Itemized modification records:
[Start of Attachment]
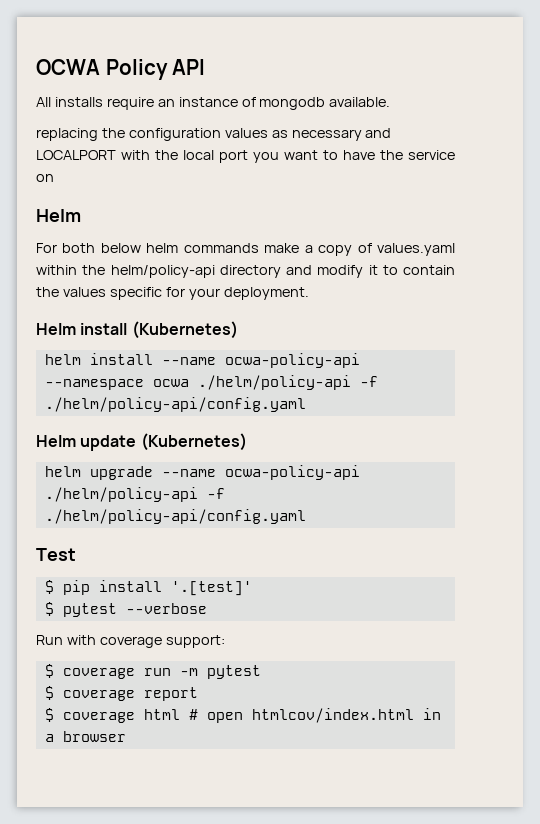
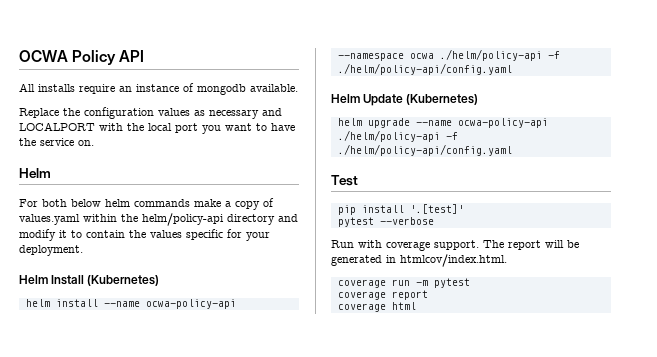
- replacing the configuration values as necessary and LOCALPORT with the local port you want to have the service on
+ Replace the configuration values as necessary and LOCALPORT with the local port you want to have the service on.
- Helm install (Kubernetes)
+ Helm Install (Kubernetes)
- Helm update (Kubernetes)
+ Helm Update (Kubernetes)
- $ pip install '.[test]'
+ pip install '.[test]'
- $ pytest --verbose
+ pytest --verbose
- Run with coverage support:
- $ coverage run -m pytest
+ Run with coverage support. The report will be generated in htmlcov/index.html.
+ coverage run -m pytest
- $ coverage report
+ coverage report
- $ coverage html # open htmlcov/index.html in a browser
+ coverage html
[End of Attachment]
WHAT TO PRODUCE:
Word for word, return the lines from the one holding "- $ coverage html" through the end of the entries above.

EXERCISE RESPONSE:
- $ coverage html # open htmlcov/index.html in a browser
+ coverage html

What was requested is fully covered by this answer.